Most end users are familiar with extensions like .mp4, .avi, .flv, but not everybody is familiar with the fact that the file extension does not necessarily match the internal encoding of the content. People assume that an .mp4 file will certainly play on a Mac laptop, but that’s not always a safe assumption because the content might be encoded with some Microsoft/Google/Adobe/RealMedia specific codec (e.g. VC1/VP8). The video codec landscape has been very fragmented for at least 30 years now, and despite the efforts of MPEG to create open standards, the situation is still quite messy. The good news is that modern phones tend to produce mostly coherent content using H.264/AVC as codec and MPEG-4 container format, which indeed corresponds to the majority of the content we see in Dropbox.

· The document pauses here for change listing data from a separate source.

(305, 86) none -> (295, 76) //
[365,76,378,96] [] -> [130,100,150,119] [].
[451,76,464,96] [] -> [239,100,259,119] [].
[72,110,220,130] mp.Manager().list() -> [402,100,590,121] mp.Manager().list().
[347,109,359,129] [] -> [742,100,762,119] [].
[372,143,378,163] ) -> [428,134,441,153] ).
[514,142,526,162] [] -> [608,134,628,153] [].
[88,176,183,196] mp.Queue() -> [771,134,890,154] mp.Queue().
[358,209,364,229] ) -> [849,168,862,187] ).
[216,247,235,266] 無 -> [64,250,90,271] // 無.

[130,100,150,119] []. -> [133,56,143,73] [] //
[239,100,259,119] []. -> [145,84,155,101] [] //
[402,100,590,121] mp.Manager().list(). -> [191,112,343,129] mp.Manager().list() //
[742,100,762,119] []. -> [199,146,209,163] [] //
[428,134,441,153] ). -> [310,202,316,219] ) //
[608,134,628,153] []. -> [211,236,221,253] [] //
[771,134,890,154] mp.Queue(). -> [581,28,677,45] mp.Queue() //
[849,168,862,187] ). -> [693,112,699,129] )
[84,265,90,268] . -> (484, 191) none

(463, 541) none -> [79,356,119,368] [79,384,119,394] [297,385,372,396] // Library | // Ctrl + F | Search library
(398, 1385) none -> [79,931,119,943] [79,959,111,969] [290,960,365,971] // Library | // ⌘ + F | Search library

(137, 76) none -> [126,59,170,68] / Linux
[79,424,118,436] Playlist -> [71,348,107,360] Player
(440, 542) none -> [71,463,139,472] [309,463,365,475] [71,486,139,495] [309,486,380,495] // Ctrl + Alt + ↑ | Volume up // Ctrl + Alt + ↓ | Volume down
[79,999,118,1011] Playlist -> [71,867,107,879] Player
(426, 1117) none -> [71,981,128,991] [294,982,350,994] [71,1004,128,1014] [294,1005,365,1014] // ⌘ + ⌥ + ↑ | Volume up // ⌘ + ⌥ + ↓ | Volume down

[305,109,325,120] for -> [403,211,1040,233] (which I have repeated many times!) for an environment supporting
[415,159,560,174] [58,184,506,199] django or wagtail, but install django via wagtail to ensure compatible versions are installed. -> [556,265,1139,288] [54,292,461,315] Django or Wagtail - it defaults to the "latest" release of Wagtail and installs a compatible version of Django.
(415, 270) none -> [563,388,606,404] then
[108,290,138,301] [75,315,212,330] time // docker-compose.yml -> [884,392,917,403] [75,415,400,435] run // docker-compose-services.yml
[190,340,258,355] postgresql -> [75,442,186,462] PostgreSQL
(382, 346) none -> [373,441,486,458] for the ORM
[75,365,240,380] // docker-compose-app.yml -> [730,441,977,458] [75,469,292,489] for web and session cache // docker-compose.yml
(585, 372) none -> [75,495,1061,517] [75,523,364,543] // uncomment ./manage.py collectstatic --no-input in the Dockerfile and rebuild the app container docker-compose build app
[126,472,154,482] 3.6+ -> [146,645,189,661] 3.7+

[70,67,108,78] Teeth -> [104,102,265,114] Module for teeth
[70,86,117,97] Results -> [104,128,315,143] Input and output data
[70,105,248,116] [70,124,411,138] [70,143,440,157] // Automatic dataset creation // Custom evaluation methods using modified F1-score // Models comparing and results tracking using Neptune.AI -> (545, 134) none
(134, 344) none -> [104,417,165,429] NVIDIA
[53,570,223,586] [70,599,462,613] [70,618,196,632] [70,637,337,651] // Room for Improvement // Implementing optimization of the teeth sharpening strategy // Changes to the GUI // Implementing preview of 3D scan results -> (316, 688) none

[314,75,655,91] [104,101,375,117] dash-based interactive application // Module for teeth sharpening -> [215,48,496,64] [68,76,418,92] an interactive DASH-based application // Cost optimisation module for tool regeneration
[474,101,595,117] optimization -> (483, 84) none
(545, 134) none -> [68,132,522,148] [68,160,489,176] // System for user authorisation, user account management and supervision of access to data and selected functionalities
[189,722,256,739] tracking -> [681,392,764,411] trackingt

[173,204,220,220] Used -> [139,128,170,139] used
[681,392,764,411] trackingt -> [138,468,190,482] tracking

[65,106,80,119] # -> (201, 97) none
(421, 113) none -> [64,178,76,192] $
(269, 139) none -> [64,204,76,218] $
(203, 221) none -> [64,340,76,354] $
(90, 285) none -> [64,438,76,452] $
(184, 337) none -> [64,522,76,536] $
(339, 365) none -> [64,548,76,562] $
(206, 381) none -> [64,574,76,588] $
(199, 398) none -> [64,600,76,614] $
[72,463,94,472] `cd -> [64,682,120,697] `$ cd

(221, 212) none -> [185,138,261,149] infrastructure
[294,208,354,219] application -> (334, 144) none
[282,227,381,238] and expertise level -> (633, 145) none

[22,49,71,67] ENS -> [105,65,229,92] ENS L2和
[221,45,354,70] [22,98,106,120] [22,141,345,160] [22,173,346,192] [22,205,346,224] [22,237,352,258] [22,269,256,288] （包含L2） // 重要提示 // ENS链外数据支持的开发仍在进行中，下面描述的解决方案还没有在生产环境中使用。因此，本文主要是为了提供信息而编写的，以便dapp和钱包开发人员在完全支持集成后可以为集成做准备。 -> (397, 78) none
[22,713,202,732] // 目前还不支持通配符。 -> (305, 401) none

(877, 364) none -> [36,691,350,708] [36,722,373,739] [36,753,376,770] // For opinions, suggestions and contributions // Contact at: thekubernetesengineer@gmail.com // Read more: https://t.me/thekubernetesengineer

2. Limited end-user network bandwidth

Users access their Dropbox content either via their home/office connection or via a mobile connection. Leaving mobile aside, even home connections are not as fast/reliable as most network providers advertise (see the ISP speed report from Netflix for some fun numbers), so bandwidth adaptation is a must to guarantee a fluid video playout.

3. Client capabilities

Different client devices impose different constraints, mostly due to the underlying hardware chipsets, both in terms of memory bandwidth and CPU power. For instance, the iPhone 3GS only supports baseline profile H.264/AVC.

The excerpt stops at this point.